Heike Isbarn wurde in Essen geboren. Sie ist Juristin und arbeitete ab 1991 zunächst im Schweriner Innenministerium, ist dann in die Hansestadt Wismar gegangen und war dort 21 Jahre lang in der Kommunalverwaltung tätig, unter anderem leitete sie das Bauordnungsamt und das spätere Bauamt. Derzeit ist sie beim Senat der Hansestadt Bremen als Referatsleiterin beschäftigt. Weil ihr aber „die kommunale Arbeit besser liegt“, habe sie sich für die ausgeschriebene Stelle in Crivitz beworben, erklärte sie. Ehrenamtlich bringt sich die 51-Jährige im Weißen Ring, dem gemeinnützigen Verein zur Unterstützung von Kriminalitätsopfern, ein. Die Region um Schwerin kenne sie, weil sie in den ersten Jahren unter anderem in Banzkow und Raben Steinfeld wohnte. Jetzt ist sie mit ihrem Mann Wolfgang in Boiensdorf bei Wismar zu Hause.

Heike Isbarn wurde gleich im ersten Wahlgang gewählt – mit 18 von 31 Stimmen. Damit erhielt sie auf Anhieb die notwendige absolute Mehrheit. Es war eine geheime Abstimmung.

Auf Carmen Krooß, die zweite Kandidatin, entfielen 13 Stimmen. Krooß stand bis Ende des Vorjahres dem Amt Banzkow als Leitende Verwaltungsbeamtin vor und ist im neuen Großamt Crivitz Amtsleiterin für zentrale Dienste. Zum großen Amt haben sich die Ämter Crivitz, Banzkow und Ostufer zusammengeschlossen.

Gewählt wurden an diesem Abend auch die Stellvertreter der Amtsvorsteherin. Das sind als erster Stellvertreter Uwe Kröger, Bürgermeister aus Friedrichsruhe, und als zweiter Stellvertreter Carlo Folgmann, Bürgermeister der Gemeinde Dobin am See. Beide sind für die politischen Entscheidungen der Gemeinden und des Amtes mitverantwortlich. Ronald Radscheidt als Vorsitzender des Amtsausschusses leitet die Sitzungen des höchsten Gremiums mit 32 Vertretern aus den 17 Kommunen. Für die Umsetzung der Aufgaben in der Amtsverwaltung wurden zwei weitere Stellvertreter gewählt. Dies sind als erste Stellvertreterin Carmen Krooß und als zweite Stellvertreterin Iris Lenk.

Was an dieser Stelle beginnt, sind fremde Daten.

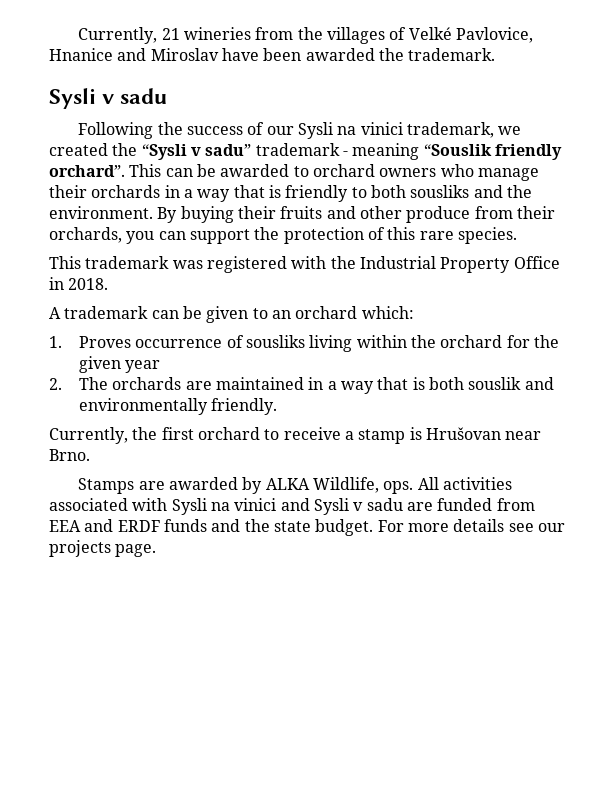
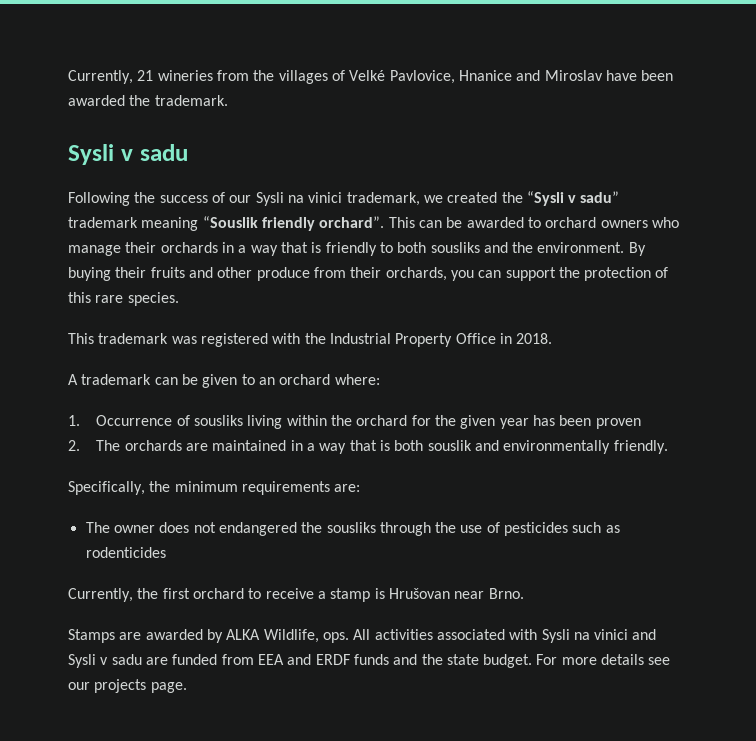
[342,151,348,156] - -> (138, 222) none
[361,306,414,319] which: -> [334,374,380,385] where:
[79,336,223,348] Proves occurrence -> [96,415,173,426] Occurrence
(161, 366) none -> [532,415,641,429] has been proven
(278, 406) none -> [68,481,361,495] [85,522,620,536] [85,547,166,558] // Specifically, the minimum requirements are: // The owner does not endangered the sousliks through the use of pesticides such as rodenticides

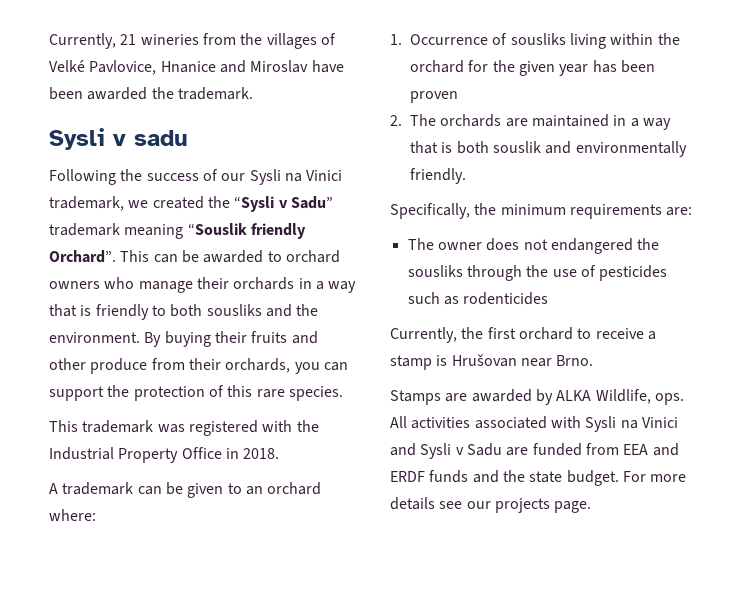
[308,192,343,203] vinici -> [306,170,343,181] Vinici
[580,191,620,203] sadu” -> [290,196,333,209] Sadu”
[319,216,385,228] orchard”. -> [49,250,116,263] Orchard”.
[594,629,629,640] vinici -> [641,417,678,428] Vinici
[111,654,142,665] sadu -> [466,443,502,456] Sadu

Im Vorfeld hatte das Mitglied des Amtsausschusses und Bürgermeister der Gemeinde Pinnow Andreas Zapf den Antrag gestellt, die Wahl der Stellvertreter zu verschieben. Als Begründung führte er an, dass die Kommunalwahlen vor der Tür stehen. Denn am 25. Mai werden die Stadt- bzw. Gemeindevertreter und die Bürgermeister gewählt. Danach setzt sich dann der Amtsausschuss neu zusammen. Die am Mittwoch gewählten Bürgermeister hätten dann vielleicht kein Mandat mehr, so das Argument von Zapf. Sein Antrag wurde mehrheitlich abgelehnt.